Although the entries contain pictures, the copy should hold only their exact text.
Supplied material section start
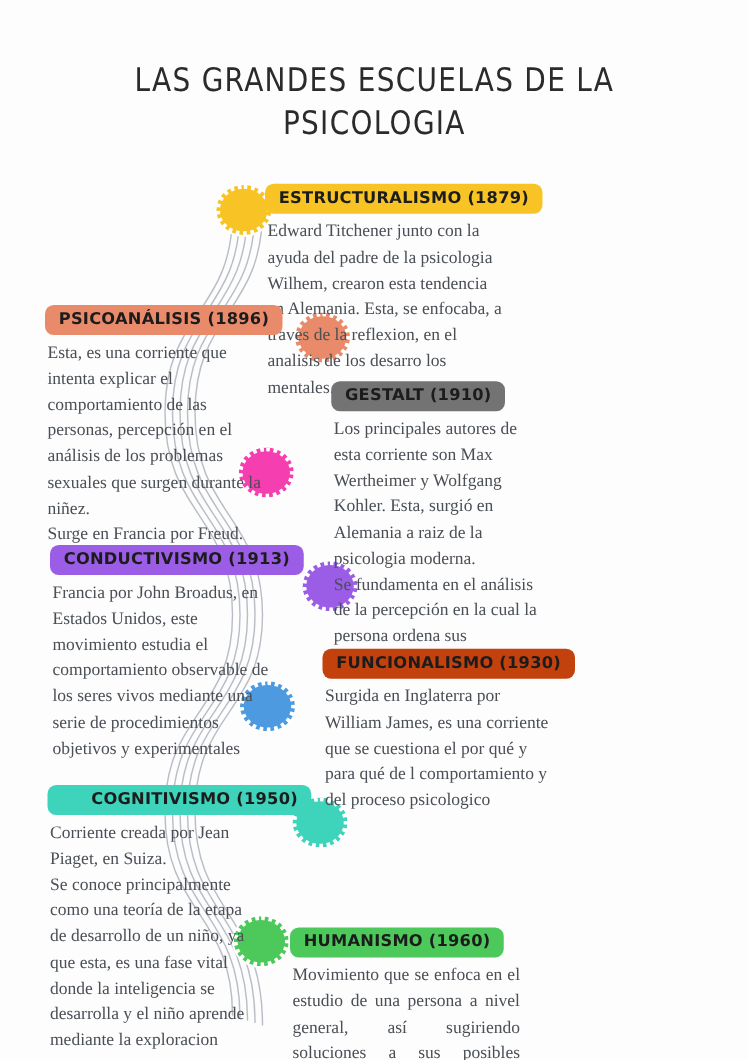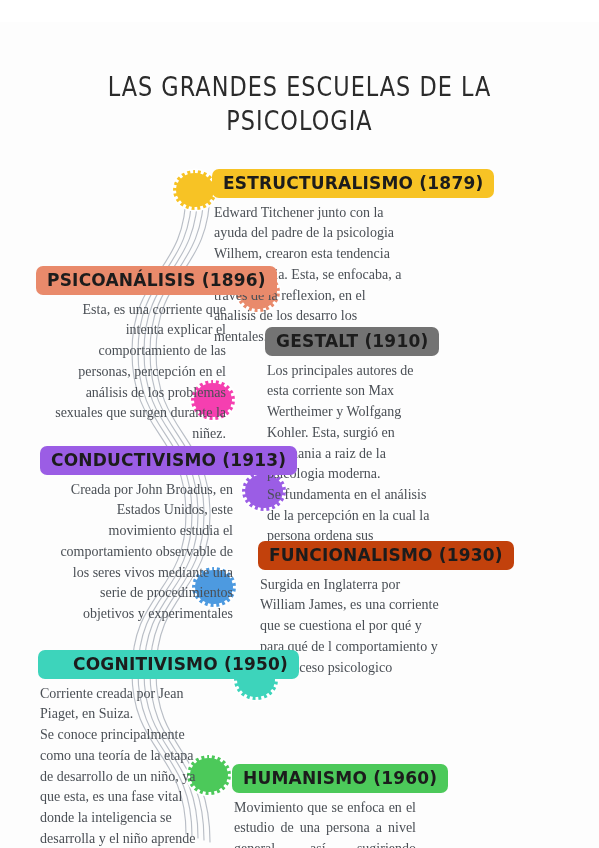--- a/index.html
+++ b/index.html
@@ -13,7 +13,6 @@
   .page{
     position:absolute;inset:0;
     background:#fdfdfd;
-    margin-top:22px;
   }
   
   .title{

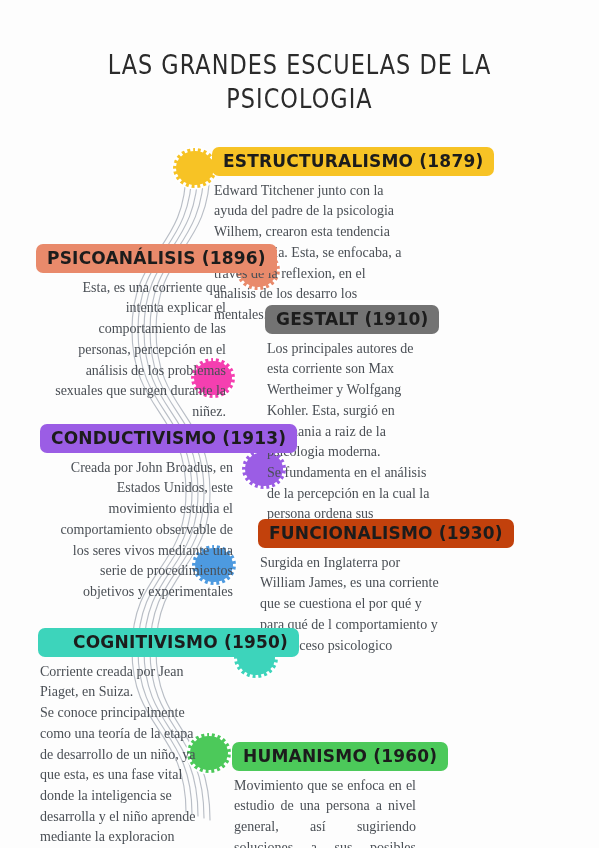--- a/index.html
+++ b/index.html
@@ -55,7 +55,7 @@
     display:inline-block;
     font-family:"DejaVu Sans", sans-serif;
     font-weight:bold;
-    font-size:17px;
+    font-size:13px;
     letter-spacing:0.2px;
     color:#1c1c1c;
     padding:5px 11px 5px 11px;

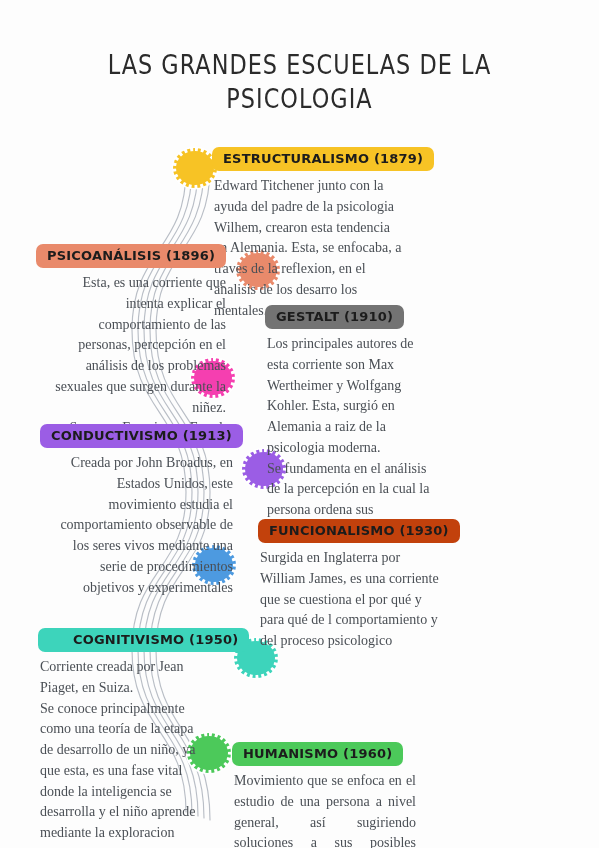--- a/index.html
+++ b/index.html
@@ -120,7 +120,7 @@
 mentales.</div>
   </div>
 
-  <div class="entry left" style="left:36px;top:244px;width:190px;text-align:right;">
+  <div class="entry left" style="left:36px;top:244px;width:190px;">
     <div class="badge" style="background:#e98a6b;">PSICOANÁLISIS (1896)</div>
     <div class="body">Esta, es una corriente que
 intenta explicar el

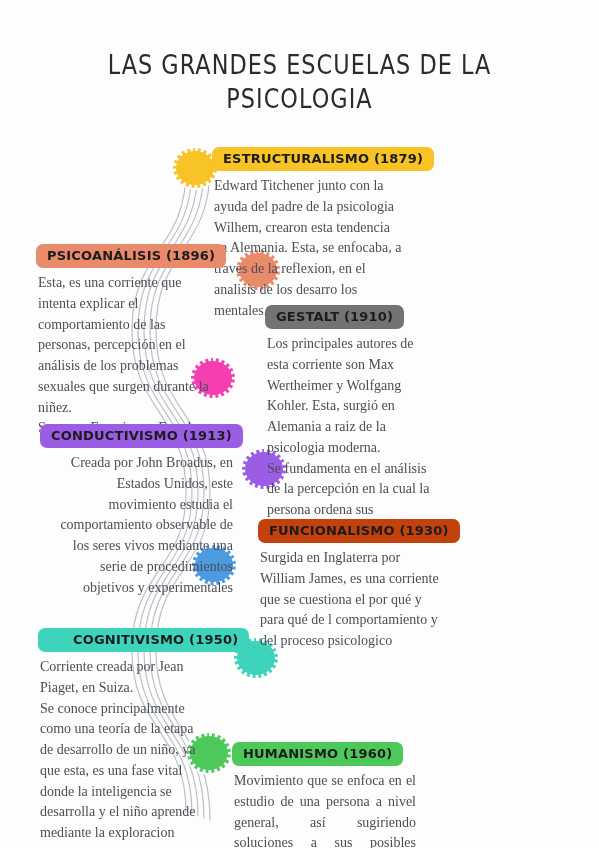--- a/index.html
+++ b/index.html
@@ -146,7 +146,7 @@
 percepciones como todo.</div>
   </div>
 
-  <div class="entry left" style="left:40px;top:424px;width:193px;text-align:right;">
+  <div class="entry left" style="left:40px;top:436px;width:193px;">
     <div class="badge" style="background:#9b5de5;">CONDUCTIVISMO (1913)</div>
     <div class="body">Creada por John Broadus, en
 Estados Unidos, este

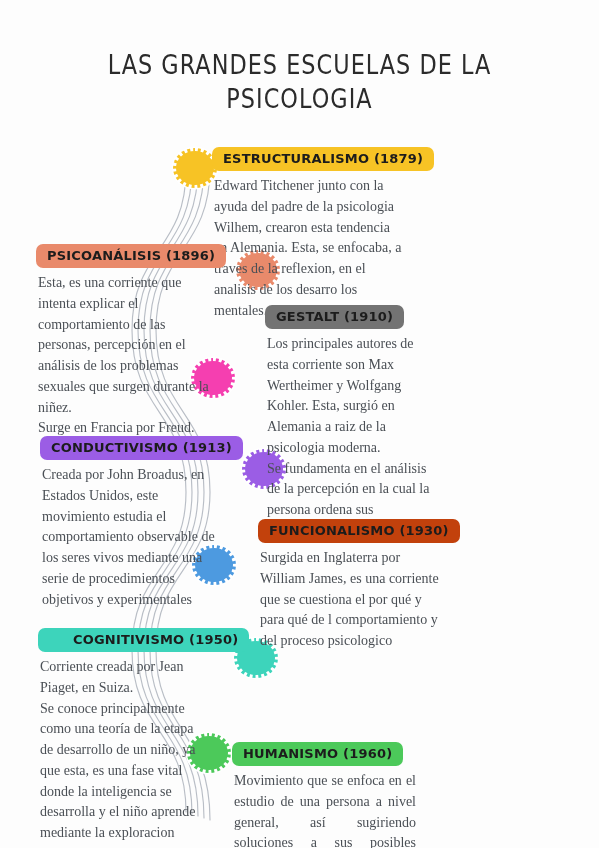--- a/index.html
+++ b/index.html
@@ -148,7 +148,7 @@
 
   <div class="entry left" style="left:40px;top:436px;width:193px;">
     <div class="badge" style="background:#9b5de5;">CONDUCTIVISMO (1913)</div>
-    <div class="body">Creada por John Broadus, en
+    <div class="body">Francia por John Broadus, en
 Estados Unidos, este
 movimiento estudia el
 comportamiento observable de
Supplied material section end
Your solution:
--- a/index.html
+++ b/index.html
@@ -13,7 +13,6 @@
   .page{
     position:absolute;inset:0;
     background:#fdfdfd;
-    margin-top:22px;
   }
   
   .title{

--- a/index.html
+++ b/index.html
@@ -55,7 +55,7 @@
     display:inline-block;
     font-family:"DejaVu Sans", sans-serif;
     font-weight:bold;
-    font-size:17px;
+    font-size:13px;
     letter-spacing:0.2px;
     color:#1c1c1c;
     padding:5px 11px 5px 11px;

--- a/index.html
+++ b/index.html
@@ -120,7 +120,7 @@
 mentales.</div>
   </div>
 
-  <div class="entry left" style="left:36px;top:244px;width:190px;text-align:right;">
+  <div class="entry left" style="left:36px;top:244px;width:190px;">
     <div class="badge" style="background:#e98a6b;">PSICOANÁLISIS (1896)</div>
     <div class="body">Esta, es una corriente que
 intenta explicar el

--- a/index.html
+++ b/index.html
@@ -146,7 +146,7 @@
 percepciones como todo.</div>
   </div>
 
-  <div class="entry left" style="left:40px;top:424px;width:193px;text-align:right;">
+  <div class="entry left" style="left:40px;top:436px;width:193px;">
     <div class="badge" style="background:#9b5de5;">CONDUCTIVISMO (1913)</div>
     <div class="body">Creada por John Broadus, en
 Estados Unidos, este

--- a/index.html
+++ b/index.html
@@ -148,7 +148,7 @@
 
   <div class="entry left" style="left:40px;top:436px;width:193px;">
     <div class="badge" style="background:#9b5de5;">CONDUCTIVISMO (1913)</div>
-    <div class="body">Creada por John Broadus, en
+    <div class="body">Francia por John Broadus, en
 Estados Unidos, este
 movimiento estudia el
 comportamiento observable de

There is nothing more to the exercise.